#8 – A Winged Victory for the Sullen

Coup sur coup, retour sur deux disques dont on a pas parlé cette année pour des bonnes raisons.

#1 : A Winged Victory for the Sullen.

Le point de départ – Un groupe totalement inconnu au bataillon dans un genre musical encore plus inconnu au bataillon

A Winged Victory for the Sullen, c’est un duo constitué de deux mecs plutôt sérieux et crédibles dans le genre de l’ambient. Dustin O’Halloran a travaillé pour la BO de « Marie-Antoinette » de Sofia Coppola, auteur de nombreux enregistrements de classique contemporain pour piano, et Adam Wiltzie a été musicien pour Sparklehorse et a également participé à divers groupes apparemment culte dans la scène ambient. Ca vaut ce que ça vaut, mais moi, ça m’a donné envie d’écouter Atomos, leur deuxième album.

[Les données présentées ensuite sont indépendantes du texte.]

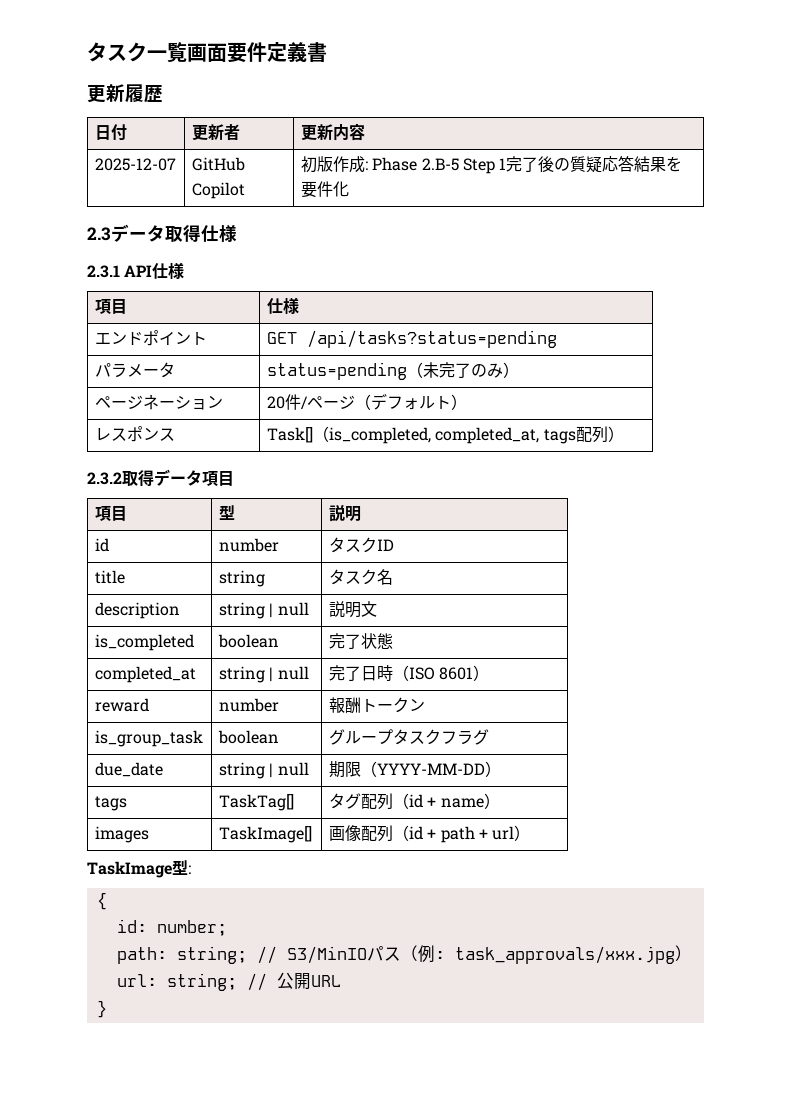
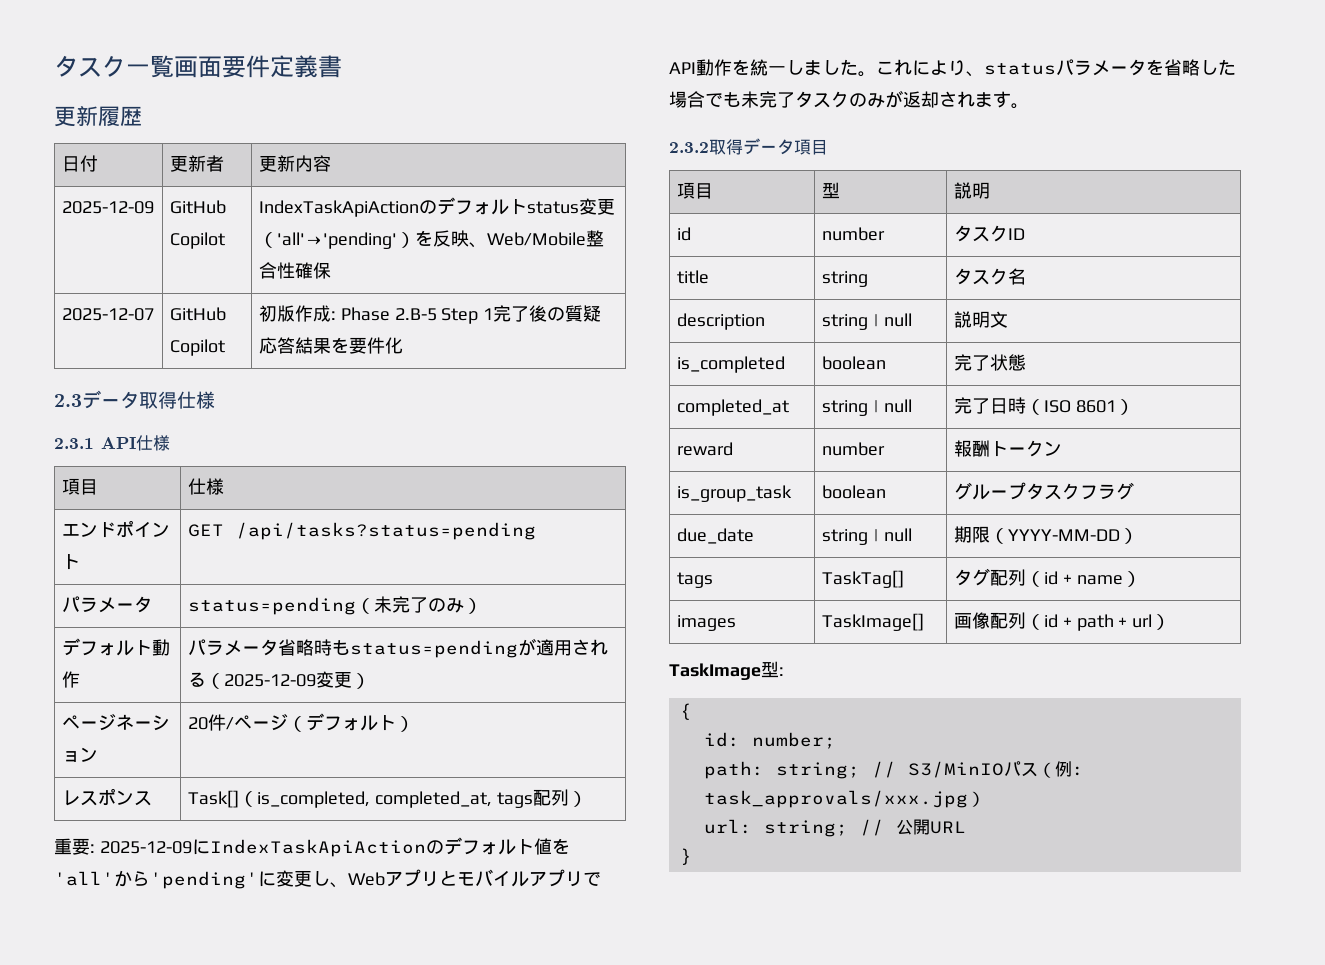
+ 2025-12-09 | GitHub Copilot | IndexTaskApiActionのデフォルトstatus変更（'all'→'pending'）を反映、Web/Mobile整合性確保
+ デフォルト動作 | パラメータ省略時もstatus=pendingが適用される（2025-12-09変更）
+ 重要: 2025-12-09にIndexTaskApiActionのデフォルト値を'all'から'pending'に変更し、WebアプリとモバイルアプリでAPI動作を統一しました。これにより、statusパラメータを省略した場合でも未完了タスクのみが返却されます。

Mais pourquoi donc ne pas en avoir parlé plus tôt ? – Un disque qui prend du temps (et nécessite d’être un peu maso si ce n’est pas votre tasse de thé à la base)

A quelques semaines de la fin de l’année, j’étais pas certain de pouvoir y faire figurer ce disque quelque part dans “la musique qu’on a écouté en 2014”. Car honnêtement, la première écoute d’Atomos a été une petite expérience en elle-même. C’était presque un effort que de résister à la tentation de faire avance rapide désespérement jusqu’à trouver une partie digne “d’intérêt”. Il faut bien dire qu’écouter un album entier sans rythme, pulsation, break, rupture, c’était pas gagné d’avance. Après m’être fait la reflexion que je devais avoir un sacré trouble de l’attention, j’ai ré-écouté encore et encore l’album dans diverses situations qui s’y prêtaient sans doute mieux que juste moi posé devant mon ordinateur (poésie de l’image = zéro) et miracle : de ce que je croyais n’être qu’un néant musical un peu chiant a émergé des ambiances, des évolutions musicales, des motifs obsédants.

Le résultat – Mon ovni musical de l’année

Au final, et j’en ai été le premier surpris, il y a forcément une occasion d’écouter et d’apprécier A Winged Victory for the Sullen. Métro, vélo, boulot, dodo, chaque petit moment du quotidien devient une vraie quête intérieure et épique avec Atomos en guise de B.O. En apportant tristesse nostalgique, spleen léger, et surtout pause bienvenue et reposante, ce disque a fini par me convaincre. Et je dois avouer que j’aime bien les groupes capables de susciter mon intérêt pour un style qui m’est a priori totalement hermétique (bon j’aime bien Philipp Glass, ça a du jouer). Du beau piano, du beau violoncelle, des boucles d’effets tournoyants, peu ou pas de rythme, et pourtant des titres fascinants, entre bruitisme, musique classique, et shoegaze décharné. Mes préférés : Atomos I, Atomos VI et Atomos VIII. C’est clairement pas un album pour tout le monde, mais honnêtement, ça mérite de tenter le coup (et de persévérer un peu).